-posted by Tonda MacCharles, Ottawa bureau
For years in Ottawa, the government has grumbled about how the Opposition holds up or obstructs the progress of bills, particularly crime bills, through Parliament.
Time and again, the Conservatives call on their opponents to fast-track bills through the legislative study stages.
Sometimes it works.
Under previous minorities, the Liberals offered to fast-track some bills– usually in exchange for flexibility on others. The Bloc Québécois supported the Conservatives in swiftly eliminating the right to seek day parole after a non-violent offender had served one-sixth of a sentence.
Now, in the past two weeks, we’ve seen the new Official Opposition, the NDP, with the Liberals’ consent, offer to fast-track the bill on “mega-trials” otherwise known as the Fair and Efficient Criminal Trials Act.
Except Green Party leader Elizabeth May weighed in and pressed for parliamentary scrutiny of the legislative proposals.
That happened today. Sort of.
The standing Commons committee on Justice and Human Rights whipped through the, uh, study of the “mega-trials” bill Monday morning.
It’s being reported back to the Commons for third reading without any substantive amendment.

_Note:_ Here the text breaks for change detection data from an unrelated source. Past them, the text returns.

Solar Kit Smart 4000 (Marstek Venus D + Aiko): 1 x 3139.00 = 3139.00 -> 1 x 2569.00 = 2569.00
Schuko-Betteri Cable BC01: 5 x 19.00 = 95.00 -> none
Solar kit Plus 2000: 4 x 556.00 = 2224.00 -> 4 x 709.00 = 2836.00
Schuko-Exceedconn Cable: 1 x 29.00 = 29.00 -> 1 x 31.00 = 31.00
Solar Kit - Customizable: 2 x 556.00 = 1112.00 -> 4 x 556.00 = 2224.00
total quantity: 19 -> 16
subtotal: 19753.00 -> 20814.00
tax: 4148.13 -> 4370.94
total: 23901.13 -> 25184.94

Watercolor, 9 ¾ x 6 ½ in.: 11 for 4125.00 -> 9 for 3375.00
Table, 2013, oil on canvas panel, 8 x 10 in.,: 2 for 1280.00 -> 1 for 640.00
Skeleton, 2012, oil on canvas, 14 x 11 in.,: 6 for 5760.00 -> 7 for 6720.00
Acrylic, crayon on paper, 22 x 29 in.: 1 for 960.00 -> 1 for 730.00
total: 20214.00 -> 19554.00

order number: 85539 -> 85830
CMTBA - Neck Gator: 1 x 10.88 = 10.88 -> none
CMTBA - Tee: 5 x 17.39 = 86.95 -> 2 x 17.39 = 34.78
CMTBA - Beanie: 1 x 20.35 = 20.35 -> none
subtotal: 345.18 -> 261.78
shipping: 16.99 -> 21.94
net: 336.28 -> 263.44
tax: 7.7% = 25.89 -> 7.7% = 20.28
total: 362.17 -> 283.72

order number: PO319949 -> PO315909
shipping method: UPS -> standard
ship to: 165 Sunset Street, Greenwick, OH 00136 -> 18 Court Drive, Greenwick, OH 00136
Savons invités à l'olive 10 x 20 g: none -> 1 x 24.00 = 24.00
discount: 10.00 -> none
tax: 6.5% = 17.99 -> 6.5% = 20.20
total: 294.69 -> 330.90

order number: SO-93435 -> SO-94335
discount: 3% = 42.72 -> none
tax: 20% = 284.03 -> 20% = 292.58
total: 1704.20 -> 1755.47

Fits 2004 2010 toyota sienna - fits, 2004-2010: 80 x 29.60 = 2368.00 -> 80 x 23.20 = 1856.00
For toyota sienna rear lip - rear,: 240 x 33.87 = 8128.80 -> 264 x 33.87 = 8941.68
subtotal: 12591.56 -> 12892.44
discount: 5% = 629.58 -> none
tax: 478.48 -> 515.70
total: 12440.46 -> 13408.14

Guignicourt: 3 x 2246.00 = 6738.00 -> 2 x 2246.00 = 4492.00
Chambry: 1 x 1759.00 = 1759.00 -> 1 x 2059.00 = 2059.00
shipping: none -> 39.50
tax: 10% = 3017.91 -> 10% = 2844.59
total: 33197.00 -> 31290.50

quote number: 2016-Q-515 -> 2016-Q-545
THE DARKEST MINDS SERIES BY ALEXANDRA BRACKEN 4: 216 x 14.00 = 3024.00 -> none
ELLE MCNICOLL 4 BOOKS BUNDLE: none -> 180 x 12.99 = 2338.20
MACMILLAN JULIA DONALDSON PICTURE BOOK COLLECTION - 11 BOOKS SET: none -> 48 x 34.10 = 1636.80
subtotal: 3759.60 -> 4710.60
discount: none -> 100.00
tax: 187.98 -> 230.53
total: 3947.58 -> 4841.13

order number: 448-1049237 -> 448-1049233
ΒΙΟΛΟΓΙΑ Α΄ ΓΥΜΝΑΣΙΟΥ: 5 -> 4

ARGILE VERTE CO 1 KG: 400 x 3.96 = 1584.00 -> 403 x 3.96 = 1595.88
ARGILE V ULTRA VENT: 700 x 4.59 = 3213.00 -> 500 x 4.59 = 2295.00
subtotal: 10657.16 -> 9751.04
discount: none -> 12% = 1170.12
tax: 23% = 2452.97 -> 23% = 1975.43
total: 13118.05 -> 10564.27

Elizabeth May was there as an observer.
A couple of things came up in the brief session: no definition of “mega-trial” in the bill. No specific rights of appeal set out.
May, given permission to speak, reminded the committee that the Canadian Bar Association had objections to the bill.
She was scolded by a Conservative member.
But this was at least a nod to what the committees are supposed to do. Even if it only took about an hour or so.
What is odd about all this fast-tracking is the willingness of political parties to abdicate the responsibility to publicly scrutinize new laws, to put them to the test by sounding out witnesses in public hearings.
The thing is, the federal government – whether Conservative or Liberal - is always quick to argue in court, when laws are challenged, that judges ought to leave the tough policy decisions and law-making to the experts, ie. to parliamentarians.
Parliament, the government argues, is the best place for open policy discussion and debate; where options can be weighed; where the pros and cons of restrictive measures that may, say, deprive an immigrant of liberty, or impose a mandatory prison sentence on a small-time marijuana dealer can be properly aired and decided.
Courts, and judges, do not have the policy-making apparatus or access to the kinds of social science experts that Parliament has, and should defer to the politicians, the argument goes.
Except, now, increasingly, the politicians tell us we should just trust them.
No need for lengthy committee hearings. Reporters are told federal lawyers have “assured” ministers that proposed legislation is “Charter-compliant” – or will withstand a test in the courts.
And of course, those legal opinions – as advice to ministers – are not available to the public. They are protected as cabinet confidences, and not accessible to journalists under Access to Information laws.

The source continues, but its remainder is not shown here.